Mi cambio de Windows a Omarchy
Dar el salto desde un sistema operativo convencional como Windows hacia un entorno Linux altamente personalizado puede parecer una tarea titánica. Sin embargo, tras probar Omarchy (una distribución de Arch Linux elegante, moderna y preconfigurada con el gestor de ventanas Hyprland), decidí que era el momento del cambio definitivo.
En esta publicación explicaré los motivos que me impulsaron a migrar, mi experiencia de adaptación y la importancia de automatizar todo mi entorno personal.
¿Por qué abandonar Windows?
Para cualquier desarrollador, la fricción del entorno de desarrollo es clave. En Windows, a menudo nos encontramos lidiando con telemetría intrusiva, actualizaciones forzadas que interrumpen el flujo de trabajo, y el consumo injustificado de recursos en segundo plano.
Al migrar a Omarchy, encontré:
- Control total: El sistema operativo hace únicamente lo que yo decido.
- Rendimiento excepcional: Un entorno rápido que vuela tanto al compilar como al editar código.
- Estética y ergonomía: Hyprland ofrece un entorno de ventanas tipo mosaico (tiling window manager) que, combinado con herramientas como Waybar (barra de estado) y Walker (lanzador de aplicaciones), maximiza la productividad sin ratón.
Automatizando mi entorno: El repositorio omarchy-setup
Cuando cambias de ordenador o reinstalas el sistema, reconfigurar tus herramientas y dotfiles desde cero puede ser una tarea muy tediosa. Para solucionar esto y optimizar mi flujo de trabajo, he creado mi propio repositorio de automatización: omarchy-setup.
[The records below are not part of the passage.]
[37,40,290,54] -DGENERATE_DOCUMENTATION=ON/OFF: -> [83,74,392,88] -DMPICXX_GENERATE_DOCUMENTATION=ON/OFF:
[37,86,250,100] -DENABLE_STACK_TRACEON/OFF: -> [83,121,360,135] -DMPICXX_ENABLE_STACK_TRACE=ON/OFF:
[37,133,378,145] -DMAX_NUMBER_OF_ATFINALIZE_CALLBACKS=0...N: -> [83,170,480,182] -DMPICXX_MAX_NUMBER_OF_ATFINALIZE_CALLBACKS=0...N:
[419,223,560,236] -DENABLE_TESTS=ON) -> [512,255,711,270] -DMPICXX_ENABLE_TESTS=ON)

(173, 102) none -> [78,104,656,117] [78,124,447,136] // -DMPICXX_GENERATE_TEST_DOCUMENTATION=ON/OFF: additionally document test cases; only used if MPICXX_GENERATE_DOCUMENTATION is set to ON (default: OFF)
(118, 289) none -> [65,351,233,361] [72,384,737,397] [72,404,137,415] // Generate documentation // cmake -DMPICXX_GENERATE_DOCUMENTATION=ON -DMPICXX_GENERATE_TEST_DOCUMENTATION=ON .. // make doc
Considero que esta es la mejor forma de automatizar el setup de tu sistema. Al centralizar todos mis scripts de instalación de aplicaciones, configuraciones de dotfiles y tareas automáticas de limpieza en un único sitio, me ahorro horas de trabajo repetitivo.
Además, este repositorio es de grandísima ayuda cuando tengo que cambiar de portátil o configurar un equipo nuevo. Con solo clonar el repositorio y ejecutar un simple script, tengo exactamente el mismo espacio de trabajo optimizado y listo para programar en cuestión de minutos, eliminando cualquier tipo de fricción por migración de hardware.
¿Qué diferencia de recursos hay entre Windows y Omarchy?
Una de las primeras cosas que noté al migrar fue la diferencia en el consumo de recursos. Windows suele venir cargado de servicios en segundo plano, herramientas de telemetría, componentes de sincronización y procesos que, aunque no siempre los uso directamente, siguen ocupando espacio y memoria. Omarchy, en cambio, se presenta como un entorno mucho más limpio y minimalista, donde solo quedan activos los elementos que realmente necesito.
En términos de disco duro, esta diferencia se nota sobre todo en el peso del sistema y en la cantidad de software preinstalado o de componentes que terminan acumulándose con el tiempo. Mientras Windows tiende a consumir más espacio por su arquitectura y por las capas de software que incluye, Omarchy se mantiene mucho más ligero y modular.
En cuanto a la RAM, el impacto es aún más visible. Un entorno Windows típico suele reservar más memoria para servicios del sistema y procesos de fondo, mientras que Omarchy deja más recursos disponibles para el navegador, el editor de código y las herramientas de desarrollo.
Reflexión Final
Migrar de Windows a Arch Linux a través de Omarchy no ha sido solo un cambio estético gracias a las transiciones y animaciones fluidas de Hyprland; ha sido una mejora sustancial en cómo interactúo con mi ordenador. Gestionar mi sistema de forma automática e inteligente me garantiza que, independientemente del hardware en el que me encuentre mañana, mi espacio de trabajo soñado estará a un solo comando de distancia.